The Linear Regression Model and its OLS Estimation

Linear Regression

A detailed discussion of the linear regression model and the ordinary least squares (OLS) estimation method for its parameters.

Published

August 31, 2025

Random Sampling Framework

We are interested in datasets of the form \(\{y_{i}, x_{i1}, \ldots, x_{iK}\}_{i=1}^n\) where \(y_{i}\) is the outcome and \(x_{i1}, \ldots, x_{iK}\) are the regressors. To mathematically formalize how this data was generated, we view the observations as realizations of random variables that are drawn from some joint distribution \(F\), also called the data generating process (DGP). The random sampling assumption is one possible characterization of these draws.

Assumption 1. Random Sampling

The observations \(\{y_i, x_{i1}, \ldots, x_{iK}\}^n_{i=1}\) are realizations of the random variables \(\{Y_i, X_{i1}, \ldots , X_{iK}\}_{i=1}^n\), which are independent and identically distributed (i.i.d) draws from the joint distribution \(F(Y,X_1, \ldots, X_K)\).

It’s easy to get confused about the notation and terminology here, so let’s clarify. The random variables \(Y, X_1, \ldots, X_K\) are theoretical objects that are used when talking about the data generating process in general. The random variables \(Y_i, X_{i1}, \ldots, X_{iK}\) are the theoretical objects that correspond to each observation in the sample. Intuitively, we can think of these as the data before it was collected. The realizations \(y_i, x_{i1}, \ldots, x_{iK}\) are the actual data (numbers) we observe after data collection. This abstraction allows us to use the tools of probability theory and mathematical statistics to infer from our dataset.¹

Defining the Linear Regression Model

Recall that a statistical model is simply a set of assumptions about some DGP. In the case of the linear regression model, we are interested in the joint distribution \(F(Y, X_1, \ldots, X_K)\). Under the random sampling assumption, however, each observation \(Y_i, X_{i1}, \ldots X_{iK}\) is an i.i.d draw from \(F\). This means that we can just as well frame our assumptions in terms of the random variables \(\{Y_i, X_{i1}, \ldots, X_{iK}\}_{i=1}^n\). As we will see, this formulation of the model is useful because it allows us to use matrix algebra to derive the estimator for the parameters.

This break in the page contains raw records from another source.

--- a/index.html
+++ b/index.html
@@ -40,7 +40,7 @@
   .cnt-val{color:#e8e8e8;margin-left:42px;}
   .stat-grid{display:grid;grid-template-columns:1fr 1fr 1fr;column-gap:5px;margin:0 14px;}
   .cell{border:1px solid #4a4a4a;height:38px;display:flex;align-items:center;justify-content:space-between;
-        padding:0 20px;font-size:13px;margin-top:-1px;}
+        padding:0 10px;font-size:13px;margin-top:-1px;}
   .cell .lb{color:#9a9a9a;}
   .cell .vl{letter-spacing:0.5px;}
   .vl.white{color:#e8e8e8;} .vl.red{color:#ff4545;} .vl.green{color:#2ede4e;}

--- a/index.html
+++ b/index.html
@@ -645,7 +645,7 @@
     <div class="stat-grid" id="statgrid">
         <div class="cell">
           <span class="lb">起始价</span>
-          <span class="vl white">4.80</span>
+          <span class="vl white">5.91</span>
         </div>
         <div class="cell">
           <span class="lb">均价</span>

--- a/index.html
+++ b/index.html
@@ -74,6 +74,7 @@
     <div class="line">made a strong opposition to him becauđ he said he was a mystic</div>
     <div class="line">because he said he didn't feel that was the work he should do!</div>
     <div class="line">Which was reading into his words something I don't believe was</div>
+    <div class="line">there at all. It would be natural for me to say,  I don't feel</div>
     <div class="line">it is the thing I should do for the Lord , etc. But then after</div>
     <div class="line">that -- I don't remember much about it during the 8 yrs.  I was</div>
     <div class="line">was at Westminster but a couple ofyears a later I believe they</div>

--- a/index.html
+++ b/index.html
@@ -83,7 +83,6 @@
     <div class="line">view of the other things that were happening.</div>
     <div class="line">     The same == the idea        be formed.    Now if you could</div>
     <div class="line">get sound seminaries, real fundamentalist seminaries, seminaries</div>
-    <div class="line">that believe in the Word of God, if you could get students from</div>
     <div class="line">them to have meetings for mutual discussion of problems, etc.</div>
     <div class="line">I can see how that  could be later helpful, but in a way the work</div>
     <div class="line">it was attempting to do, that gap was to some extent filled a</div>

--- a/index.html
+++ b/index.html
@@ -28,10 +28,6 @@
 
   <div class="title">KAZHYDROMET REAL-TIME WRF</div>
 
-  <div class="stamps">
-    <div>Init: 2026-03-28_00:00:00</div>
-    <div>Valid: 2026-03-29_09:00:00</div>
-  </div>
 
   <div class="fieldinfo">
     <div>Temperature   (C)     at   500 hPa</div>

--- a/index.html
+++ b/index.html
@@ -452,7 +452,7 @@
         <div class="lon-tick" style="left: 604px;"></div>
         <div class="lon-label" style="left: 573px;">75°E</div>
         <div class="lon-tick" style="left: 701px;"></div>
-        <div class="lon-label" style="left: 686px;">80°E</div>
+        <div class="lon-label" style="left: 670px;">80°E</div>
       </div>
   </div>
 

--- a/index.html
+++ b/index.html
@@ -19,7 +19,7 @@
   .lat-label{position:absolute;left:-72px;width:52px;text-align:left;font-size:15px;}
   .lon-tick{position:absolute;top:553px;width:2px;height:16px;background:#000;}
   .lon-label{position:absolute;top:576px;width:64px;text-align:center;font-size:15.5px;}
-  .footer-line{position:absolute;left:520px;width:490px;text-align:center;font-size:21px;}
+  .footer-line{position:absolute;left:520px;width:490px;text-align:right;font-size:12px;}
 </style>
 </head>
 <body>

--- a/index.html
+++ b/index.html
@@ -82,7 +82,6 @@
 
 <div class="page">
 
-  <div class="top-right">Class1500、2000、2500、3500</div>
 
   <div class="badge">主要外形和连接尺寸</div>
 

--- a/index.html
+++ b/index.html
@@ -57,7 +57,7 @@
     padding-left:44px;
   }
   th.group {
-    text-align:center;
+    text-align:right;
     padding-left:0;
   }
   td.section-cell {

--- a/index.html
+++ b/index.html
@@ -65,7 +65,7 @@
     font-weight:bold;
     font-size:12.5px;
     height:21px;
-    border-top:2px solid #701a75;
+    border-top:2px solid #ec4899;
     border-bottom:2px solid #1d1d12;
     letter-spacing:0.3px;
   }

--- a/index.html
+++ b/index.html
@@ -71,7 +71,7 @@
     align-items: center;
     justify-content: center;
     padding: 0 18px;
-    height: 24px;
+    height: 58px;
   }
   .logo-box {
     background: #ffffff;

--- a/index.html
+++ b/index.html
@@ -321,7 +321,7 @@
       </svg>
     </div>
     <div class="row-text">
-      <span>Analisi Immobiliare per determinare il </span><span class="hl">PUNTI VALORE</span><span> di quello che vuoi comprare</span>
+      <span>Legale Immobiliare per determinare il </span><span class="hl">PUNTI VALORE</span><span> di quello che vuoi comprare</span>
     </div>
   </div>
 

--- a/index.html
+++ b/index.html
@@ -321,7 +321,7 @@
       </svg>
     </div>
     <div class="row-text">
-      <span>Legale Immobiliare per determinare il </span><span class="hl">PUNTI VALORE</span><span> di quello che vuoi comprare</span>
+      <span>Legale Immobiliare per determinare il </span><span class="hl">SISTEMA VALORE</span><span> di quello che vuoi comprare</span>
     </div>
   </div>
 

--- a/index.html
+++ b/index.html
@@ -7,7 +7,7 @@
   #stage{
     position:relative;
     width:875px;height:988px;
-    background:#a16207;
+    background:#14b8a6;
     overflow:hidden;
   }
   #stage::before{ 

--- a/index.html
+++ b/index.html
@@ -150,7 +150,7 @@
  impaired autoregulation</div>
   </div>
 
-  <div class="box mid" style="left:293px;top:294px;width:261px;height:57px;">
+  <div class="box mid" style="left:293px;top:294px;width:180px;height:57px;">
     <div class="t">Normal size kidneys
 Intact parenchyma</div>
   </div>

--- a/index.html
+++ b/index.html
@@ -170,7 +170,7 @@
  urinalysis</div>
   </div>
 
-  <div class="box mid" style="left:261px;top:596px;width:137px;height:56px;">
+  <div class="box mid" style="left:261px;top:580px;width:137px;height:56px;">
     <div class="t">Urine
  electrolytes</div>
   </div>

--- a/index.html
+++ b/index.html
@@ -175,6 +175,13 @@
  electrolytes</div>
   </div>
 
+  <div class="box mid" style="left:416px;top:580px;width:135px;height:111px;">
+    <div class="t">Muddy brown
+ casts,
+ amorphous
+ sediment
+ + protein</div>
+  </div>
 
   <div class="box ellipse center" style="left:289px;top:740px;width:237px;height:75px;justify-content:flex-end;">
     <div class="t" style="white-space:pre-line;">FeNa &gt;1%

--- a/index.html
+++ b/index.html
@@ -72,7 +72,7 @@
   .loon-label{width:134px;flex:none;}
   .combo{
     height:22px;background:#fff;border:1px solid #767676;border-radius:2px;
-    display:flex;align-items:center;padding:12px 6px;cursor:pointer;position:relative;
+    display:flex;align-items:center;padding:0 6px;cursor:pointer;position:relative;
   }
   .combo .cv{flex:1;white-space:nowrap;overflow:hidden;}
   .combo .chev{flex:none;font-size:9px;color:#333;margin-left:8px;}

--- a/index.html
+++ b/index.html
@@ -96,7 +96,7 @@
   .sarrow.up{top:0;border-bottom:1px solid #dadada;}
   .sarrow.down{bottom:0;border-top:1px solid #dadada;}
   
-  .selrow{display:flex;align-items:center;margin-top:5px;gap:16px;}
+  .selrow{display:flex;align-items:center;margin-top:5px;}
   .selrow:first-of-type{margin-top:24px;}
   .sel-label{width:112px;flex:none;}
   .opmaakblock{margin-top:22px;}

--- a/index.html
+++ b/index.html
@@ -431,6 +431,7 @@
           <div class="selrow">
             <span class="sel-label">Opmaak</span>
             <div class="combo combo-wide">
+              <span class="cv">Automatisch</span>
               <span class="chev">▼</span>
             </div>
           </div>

Assumption 2. The Linear Regression Model

(A) (Linearity) The outcome \(Y_i\) is a linear combination of the regressors \(X_{i1}, \ldots, X_{iK}\), plus some random error \(e_i\) that captures measurement error and idiosyncratic fluctuation in \(Y_i\): \[ Y_i = \beta_1X_{i1} + \ldots + \beta_kX_{iK} + e_i \quad \forall \, i = 1, \ldots, n. \tag{1}\]

(B) (No Multicollinearity) None of the regressors are an exact linear combination of each other.

(C) (Strict Exogeneity) The error \(e_i\) has a conditional mean of zero given the regressors of all observations \[ \mathbb{E}[e_i \mid \boldsymbol{X}_1 \ldots , \boldsymbol{X}_n] = 0 \quad \forall \, i = 1, \ldots, n \tag{2}\] where \(\boldsymbol{X}_i = (X_{i1}, \ldots, X_{iK})'\).

For notational compactness, it is useful to recast the model in matrix notation. First note that we can stack Equation 1 as a system of \(n\) equations

\[ \begin{aligned} Y_1 &= \beta_1 X_{11} + \ldots + \beta_k X_{1K} + e_1 = \boldsymbol{X}_1'\boldsymbol{\beta} + e_1\\\ Y_2 &= \beta_1 X_{21}+ \ldots + \beta_k X_{2K} + e_2 = \boldsymbol{X}_2'\boldsymbol{\beta} + e_2 \\ &\;\;\vdots \\ Y_n &= \beta_1X_{n1} + \ldots + \beta_k X_{nK} + e_n= \boldsymbol{X}_n'\boldsymbol{\beta} + e_n, \end{aligned} \] where \[ \boldsymbol{X}_i = \begin{pmatrix} X_{i1} \\ \vdots \\ X_{iK} \end{pmatrix} \in \mathbb{R}^{K \times 1} \quad \text{and} \quad \boldsymbol{\beta}= \begin{pmatrix} \beta_1 \\ \vdots \\ \beta_K \end{pmatrix} \in \mathbb{R}^{K \times 1}. \]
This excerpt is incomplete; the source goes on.